_EXERCISE DETAILS_
Nothing in the copy should be a picture; everything else in the listing is to be restated exactly.

_DATA PROVIDED_
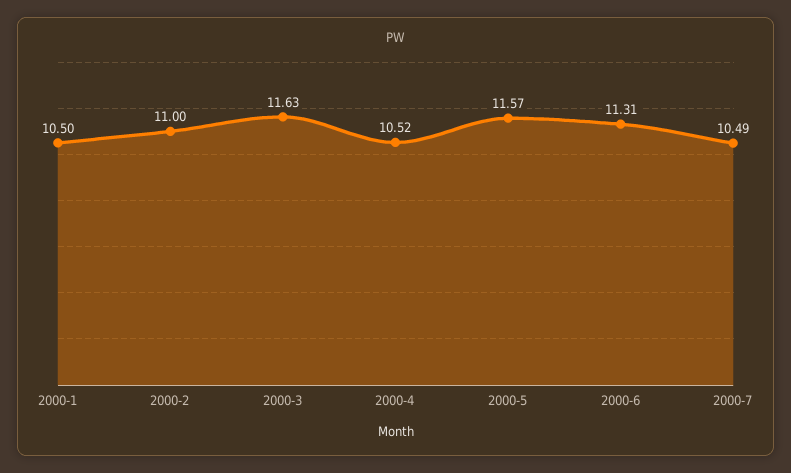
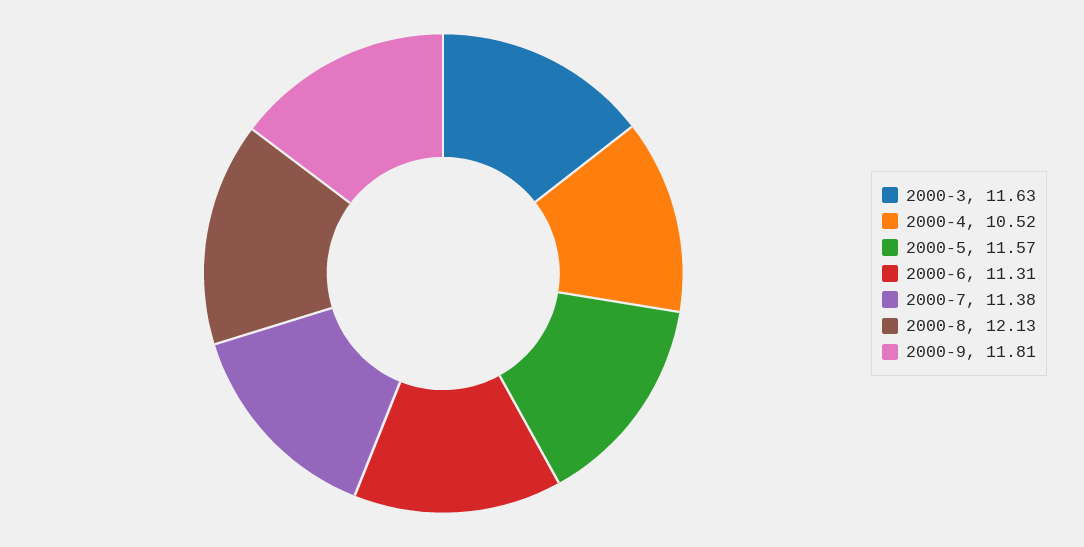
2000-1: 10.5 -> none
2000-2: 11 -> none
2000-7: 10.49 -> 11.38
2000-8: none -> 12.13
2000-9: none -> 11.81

_TASK RESPONSE_
2000-1: 10.5 -> none
2000-2: 11 -> none
2000-7: 10.49 -> 11.38
2000-8: none -> 12.13
2000-9: none -> 11.81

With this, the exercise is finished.